Sun, Dr Reddy's, Glenmark strengthen their US play
Domestic pharma players are in stiff competition in US market. Sun Pharma with its taking over of SPARC's ELEPSIA XR, while Dr. Reddy launching Omeprazole and Sodium bicarbonate capsules and that of Glenmark waiting for 62 ANDA's approval, plans to strenghthen their position in the US.
US Market is currently the focus area for major Indian pharma players.
Dr. Reddy’s Laboratories today announced its launch Omeprazole and Sodium bicarbonate capsules in U.S market, approved by U.S Food & Drug Administration (USFDA).
These capsules are a therapeutic equivalent generic version of ZEGERID (omeprazole/sodium bicarbonate) capsules in the United States market.
With this launch Dr. Reddy plans to compete with ZEGERID which had a U.S. sales of approximately $ 306.7 million MAT (moving annual total) as on May 2016, according to IMS health.

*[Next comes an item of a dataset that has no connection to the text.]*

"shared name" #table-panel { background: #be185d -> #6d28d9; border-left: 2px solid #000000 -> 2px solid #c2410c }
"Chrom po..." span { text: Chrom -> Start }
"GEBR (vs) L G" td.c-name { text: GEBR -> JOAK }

SPARC (Sun Pharma Advanced Research company), on Monday, licensed their ELEPSIA XR (Levetiracetam ER Tablets) to a wholly-owned subsidiary of Sun Pharma in the US market.
SPARC will receive an up-front payment of $10 million from Sun Pharma. It is also eligible for certain additional milestone payments and defined royalties linked to any future sales of ELEPSIA XR.

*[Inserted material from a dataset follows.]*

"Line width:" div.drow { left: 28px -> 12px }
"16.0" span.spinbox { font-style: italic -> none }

Commenting on the in-licensing, Kirti Ganorkar, Senior Vice President, Business Development, Sun Pharma said, “The in-licensing of ELEPSIA XRTM will facilitate Sun Pharma’s anticipated entry into the proprietary CNS segment in the US. This is a part of Sun Pharma’s strategy, to strengthen its presence in the US specialty segment through its newly created Sun Neurosciences business unit. We believe that SPARC’s Wrap Matrix technology will help in differentiating ELEPSIA XRTM amongst other competing products.”
Not only these two, Glenmark Pharmaceuticals too managed to receive an indefinite approval by the USFDA for their Olmesartan Medoxomil tablets on June 24, 2016. The company will market this product after receiving final approval from (Abbreviated New Drug Application) ANDA.

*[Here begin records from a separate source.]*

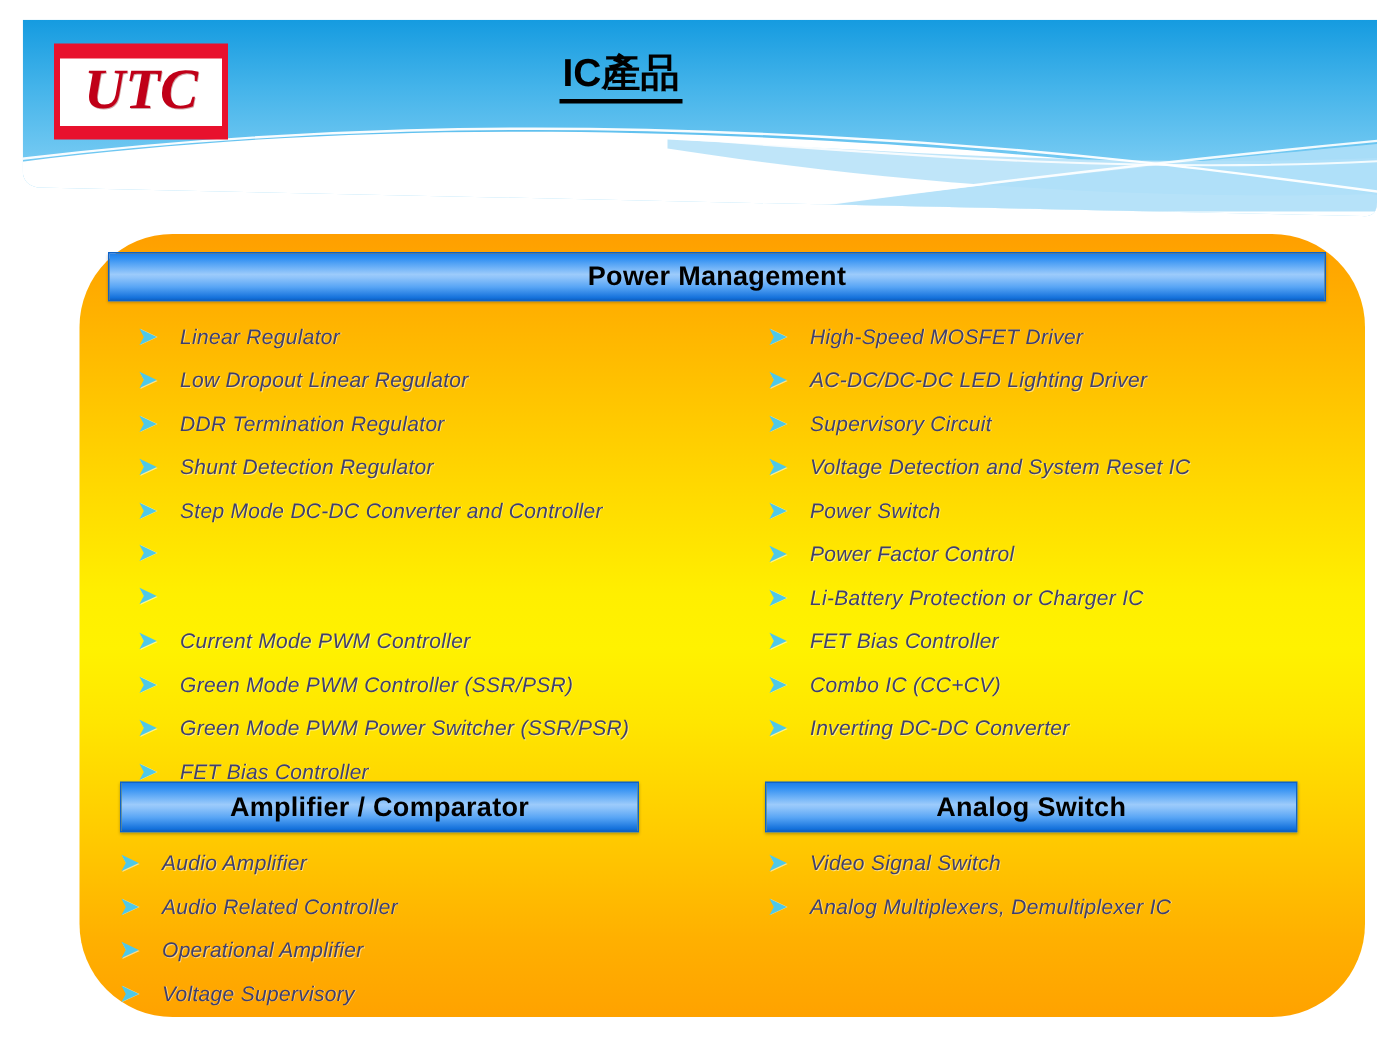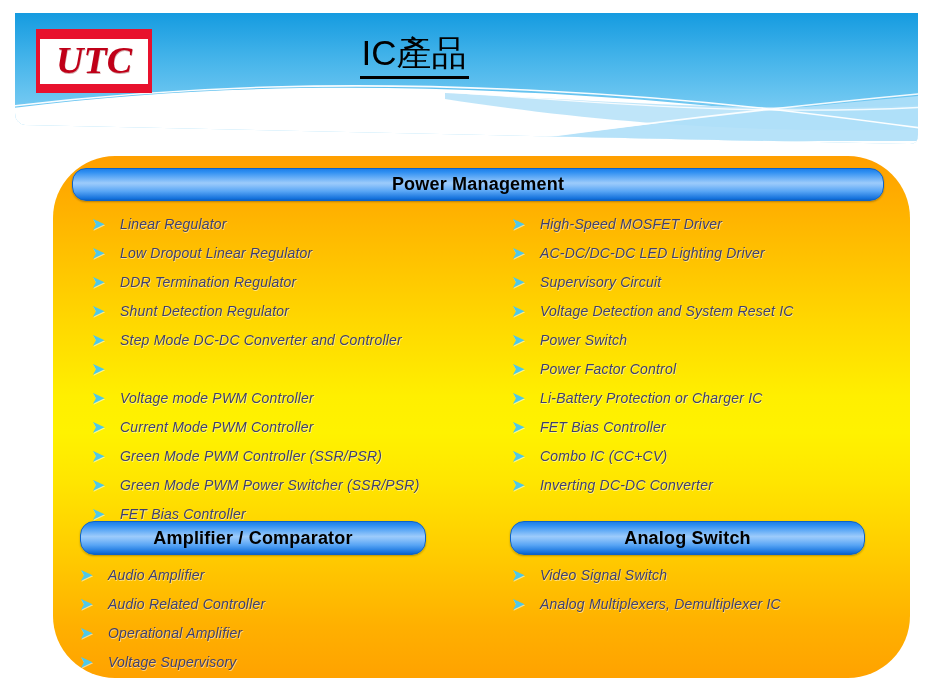"IC產品" .page-title { font-size: 35px -> 26px; font-weight: normal -> bold }
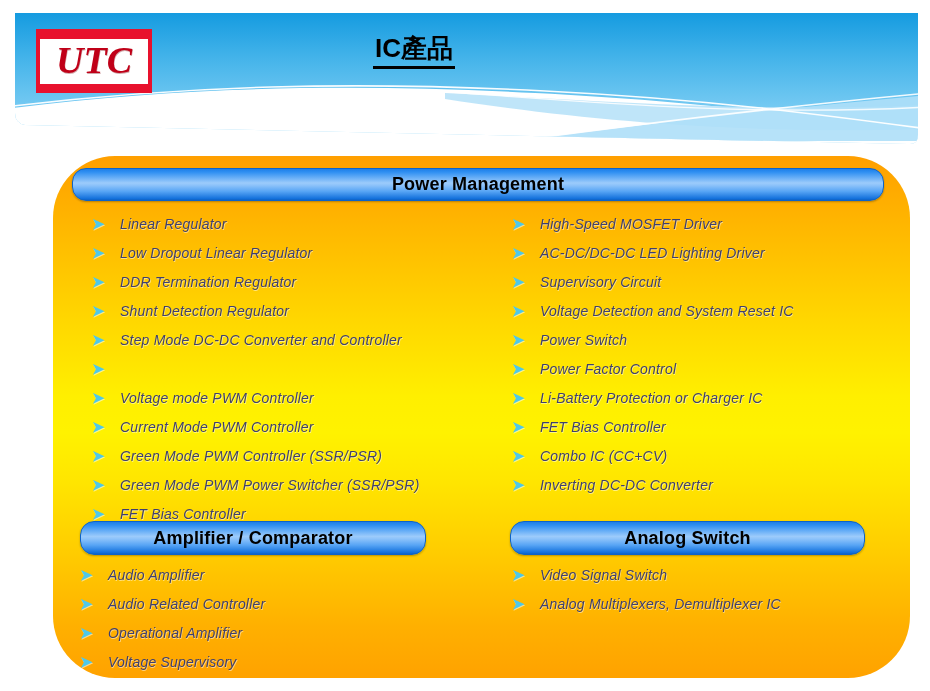"Power Management" .section-bar { border-radius: 14px -> 0 }
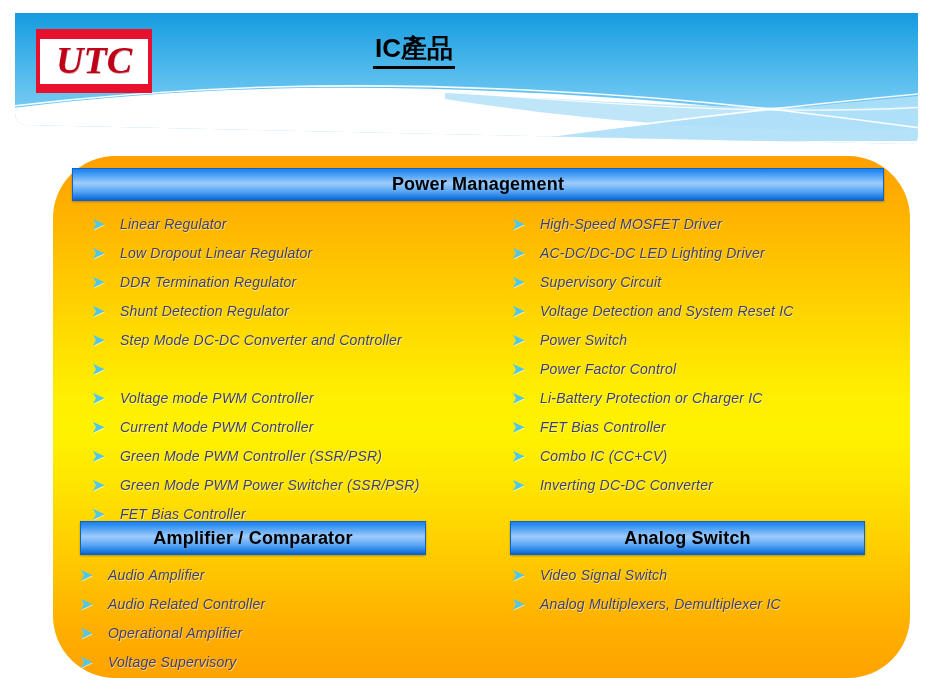"Voltage mode PWM Controller" span.bullet-text { html: <span>Voltage mode PWM Controller</span> -> none }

Till now, Glenmark’s portfolio consist of 114 products authorized for distribution in the US market place and 62 ANDA’s pending approval with the USFDA. Also, the company has continued to explore external development partnership to augment and accelerate the growth of its existing pipeline and portfolio.
During financial year 2016, Indian pharma has improved in terms of approval of drugs such as 42/41/53/43 and 46 ANDA approvals, which the sector received in all quarters.